14. Ben Askren vs Johny Hendricks- 2002 Wrestling USA Dream Team Classic
Every year the Dream Team Classic pits a team of national all-stars against the best wrestlers of a single state in a wrestling dual meet. Unsurprisingly the national team always wins, but at least the event serves as a showcase for the outstanding wrestlers in a particular state. In 2002, the Dream Team Classic came to Wisconsin and at the 160 pound weight class, Team USA's Johny Hendricks faced Team Wisconsin's Ben Askren.
Both wrestlers had already achieved legendary status within their respective states' wrestling communities. Oklahomans, in particular were already starting to recognize Hendricks as one of the finest wrestlers Oklahoma, a state renowned for generating top-flight wrestling talent, had ever produced. The previous summmer, at the USAW Junior National Freestyle Championships in Fargo, North Dakota, high school wrestling's most prestigious tournament, Hendricks put on a display of absolute dominance which included wins over numerous future college wrestling stars, and in particular, blow out victory over Askren.
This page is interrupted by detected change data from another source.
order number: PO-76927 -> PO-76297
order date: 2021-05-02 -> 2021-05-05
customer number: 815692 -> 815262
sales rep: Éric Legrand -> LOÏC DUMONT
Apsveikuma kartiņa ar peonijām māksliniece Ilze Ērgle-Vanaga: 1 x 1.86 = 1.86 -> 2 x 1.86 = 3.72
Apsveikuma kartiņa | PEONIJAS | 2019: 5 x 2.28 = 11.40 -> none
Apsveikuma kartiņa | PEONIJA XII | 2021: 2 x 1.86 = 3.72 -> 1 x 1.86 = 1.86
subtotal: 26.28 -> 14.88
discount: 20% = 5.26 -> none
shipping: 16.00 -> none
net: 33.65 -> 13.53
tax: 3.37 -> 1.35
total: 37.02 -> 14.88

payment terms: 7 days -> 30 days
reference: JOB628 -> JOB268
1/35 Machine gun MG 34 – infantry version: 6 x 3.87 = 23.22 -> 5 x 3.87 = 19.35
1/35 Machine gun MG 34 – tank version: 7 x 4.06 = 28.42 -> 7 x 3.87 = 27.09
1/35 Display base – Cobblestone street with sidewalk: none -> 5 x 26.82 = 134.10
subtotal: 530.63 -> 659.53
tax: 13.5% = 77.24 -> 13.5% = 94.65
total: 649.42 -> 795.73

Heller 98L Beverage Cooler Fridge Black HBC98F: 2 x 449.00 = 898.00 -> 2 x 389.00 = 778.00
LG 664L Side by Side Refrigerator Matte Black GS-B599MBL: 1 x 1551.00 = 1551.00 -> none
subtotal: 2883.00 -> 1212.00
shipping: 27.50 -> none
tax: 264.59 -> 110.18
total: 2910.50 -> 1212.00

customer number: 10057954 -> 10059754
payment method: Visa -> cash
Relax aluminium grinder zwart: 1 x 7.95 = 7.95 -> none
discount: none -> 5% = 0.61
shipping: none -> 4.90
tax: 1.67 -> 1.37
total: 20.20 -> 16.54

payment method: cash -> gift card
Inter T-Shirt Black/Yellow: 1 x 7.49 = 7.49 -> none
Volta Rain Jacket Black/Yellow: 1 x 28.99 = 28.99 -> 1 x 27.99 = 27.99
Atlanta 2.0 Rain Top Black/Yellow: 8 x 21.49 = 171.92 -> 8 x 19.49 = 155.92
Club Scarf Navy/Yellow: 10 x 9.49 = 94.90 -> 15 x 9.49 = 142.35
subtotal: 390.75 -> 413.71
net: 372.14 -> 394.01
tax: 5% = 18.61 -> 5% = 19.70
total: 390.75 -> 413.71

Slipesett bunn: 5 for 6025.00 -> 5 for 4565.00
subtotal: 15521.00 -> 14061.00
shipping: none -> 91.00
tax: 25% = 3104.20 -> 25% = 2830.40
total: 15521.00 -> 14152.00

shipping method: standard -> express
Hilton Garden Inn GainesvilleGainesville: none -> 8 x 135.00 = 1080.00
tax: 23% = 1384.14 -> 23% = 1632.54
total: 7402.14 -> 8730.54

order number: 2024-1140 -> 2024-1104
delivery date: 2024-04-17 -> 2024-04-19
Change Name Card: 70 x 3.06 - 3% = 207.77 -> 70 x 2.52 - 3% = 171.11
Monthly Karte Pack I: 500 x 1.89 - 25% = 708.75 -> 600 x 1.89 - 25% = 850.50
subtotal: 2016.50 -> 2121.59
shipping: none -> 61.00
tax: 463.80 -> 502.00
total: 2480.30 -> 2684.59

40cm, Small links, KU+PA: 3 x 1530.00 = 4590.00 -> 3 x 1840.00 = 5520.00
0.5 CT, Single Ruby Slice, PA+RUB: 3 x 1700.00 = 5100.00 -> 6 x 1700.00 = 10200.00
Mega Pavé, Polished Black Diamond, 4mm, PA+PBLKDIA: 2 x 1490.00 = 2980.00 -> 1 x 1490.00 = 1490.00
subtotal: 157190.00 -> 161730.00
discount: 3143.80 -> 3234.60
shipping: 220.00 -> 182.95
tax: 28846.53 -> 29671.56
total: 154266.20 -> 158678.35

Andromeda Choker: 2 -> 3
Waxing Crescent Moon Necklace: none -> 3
When Hendricks and Askren wrestled again at the Dream Team Classic, the Oklahoman won once again by a comfortable margin. [Note: the final score was actually 7-5, though it seemed more lopsided]
Askren could not keep up with Hendricks's relentless pressure and physically punishing style when they met as teenagers. Unfortunately, a very vocal contingent of Oklahoma wrestling fans still rely on these results to advance the theory that Hendricks would have defeated Askren had they met during the height of their college careers. Though such a matchup never took place, Askren's level of accomplishments, and dominance, in college and beyond considerably outstrip Hendricks's. Had they wrestled one another in 2006 or 2007, all signs point to an Askren victory.
As an additional bit of interesting information, also wrestling on Team Wisconsin for the 2002 Dream Team Classic: future former undefeated Bellator champion, Cole Konrad.
13. Rulon Gardner vs. Alexander Karelin-2000 Olympics Greco-Roman Super Heavyweight Gold Medal Match
Since the 2000 Olympics, two competing narratives vie for the status as the "true" telling of the story of Rulon Gardner's one to zero upset of Alexander Karelin in the Greco-Roman finals of the Sydney Games. Both narratives fail pretty miserably.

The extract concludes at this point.